Odd Lots a parlé à Robert Friedland (fondateur d’Ivanhoe Mines, ex-babacool, ancien colocataire de Steve Jobs) de la raison pour laquelle on ne peut pas simplement creuser davantage de trous dans le sol.

Le problème n’est pas la géologie. C’est tout le reste.

Les autorisations prennent 10 à 15 ans dans les marchés développés. Études environnementales, opposition des communautés, batailles juridiques — toutes des préoccupations légitimes, mais elles s’accumulent. Pendant ce temps, la Chine construit des VE et des infrastructures de réseau à grande échelle. La demande n’attend pas l’offre.
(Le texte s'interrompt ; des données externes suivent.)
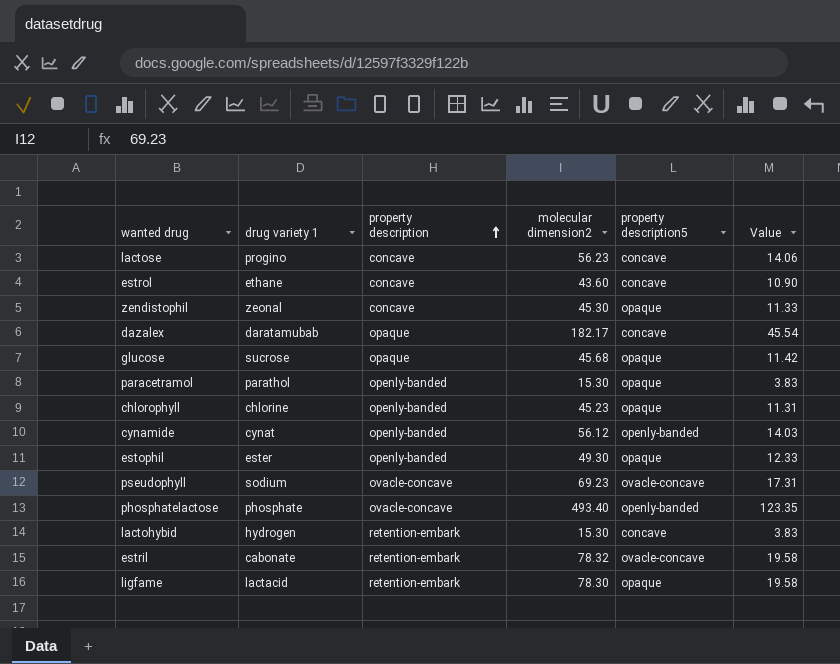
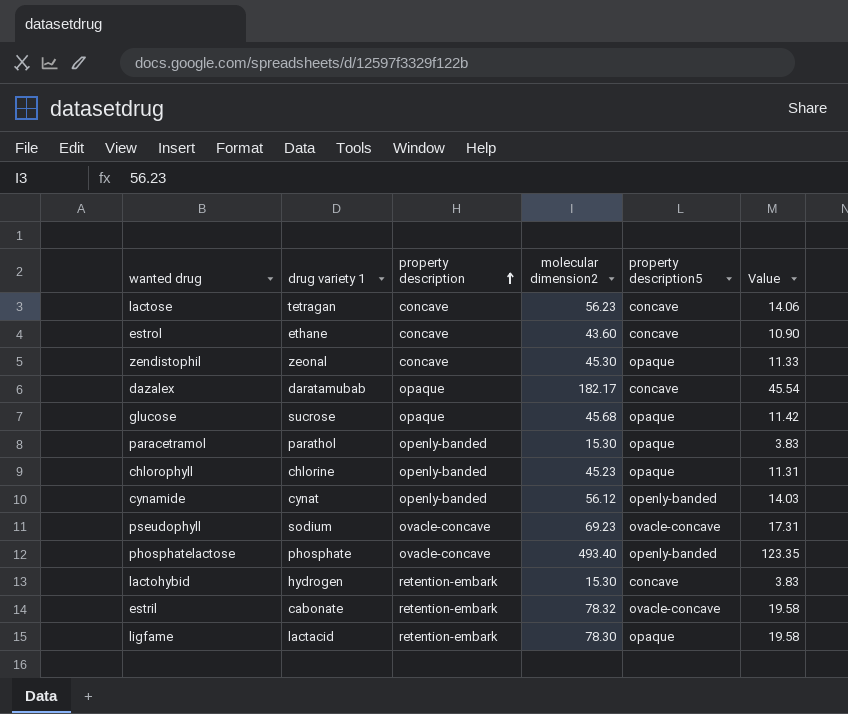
row estophil: ester | openly-banded | 49.30 | opaque | 12.33 -> none
lactose | drug variety 1: progino -> tetragan

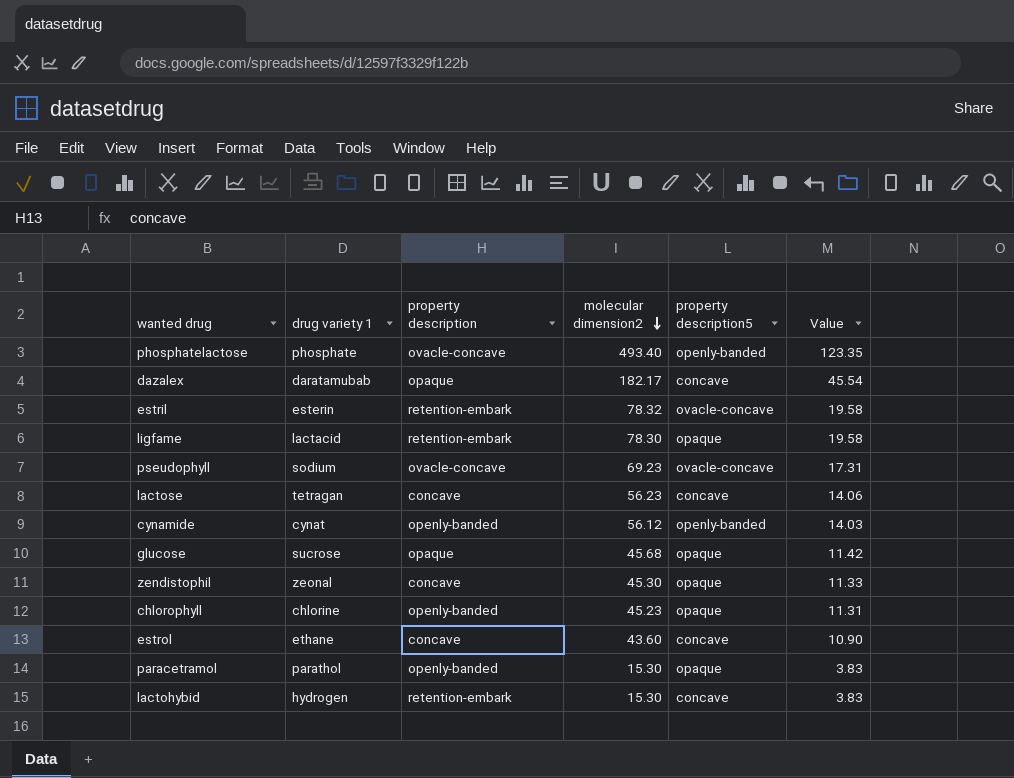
row order: property description ascending -> molecular dimension2 descending
estril | drug variety 1: cabonate -> esterin

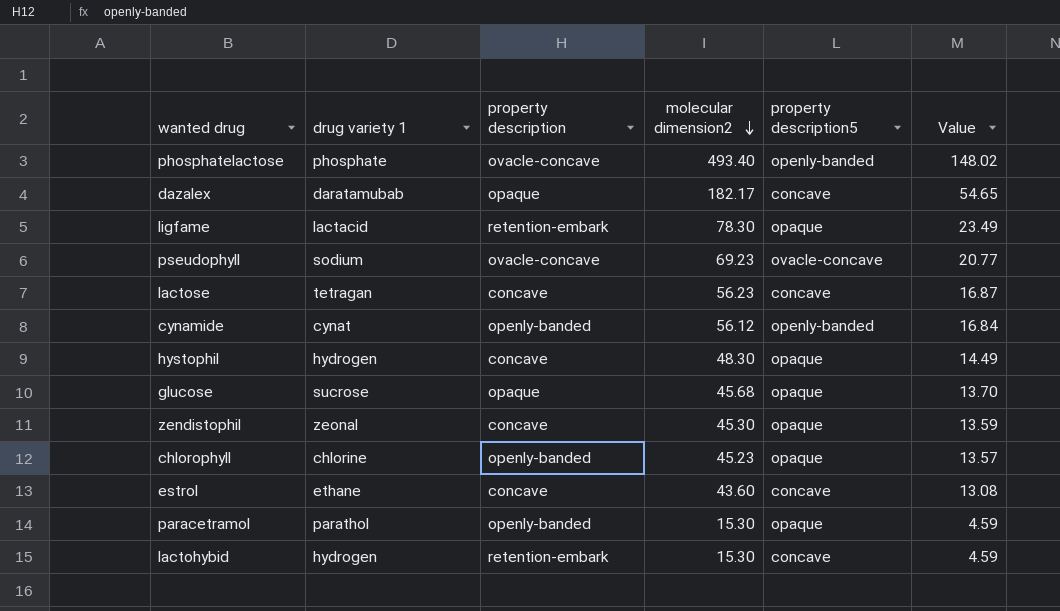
column Value | formula: [molecular dimension2] * 0.25 -> [molecular dimension2] * 0.3
row estril: esterin | retention-embark | 78.32 | ovacle-concave | 19.58 -> none
row hystophil: none -> hydrogen | concave | 48.30 | opaque | 14.49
Il y a aussi le capex. De nouvelles mines coûtent des milliards. Les investisseurs veulent des rendements maintenant, pas en 2035. Les cycles des matières premières ont brûlé tout le monde dans les années 2010, donc le capital est nerveux.

Et la main-d’œuvre ? Les ingénieurs miniers qualifiés ne poussent pas sur des arbres. L’industrie a perdu une génération de talents quand les prix ont chuté.

On est donc coincés : l’électrification a besoin de cuivre, mais ouvrir une nouvelle offre prend plus de temps que la plupart des horizons d’investissement. Maléquation classique.

Ce n’est pas une prise de position à chaud — c’est de l’arithmétique. Si vous croyez en la transition énergétique, vous devez croire que le cuivre va se tendre. Le marché l’intègre lentement, mais la réalité va plus vite que les courbes de contrats.

À écouter si vous vous souciez de ce qui contraint vraiment l’économie verte.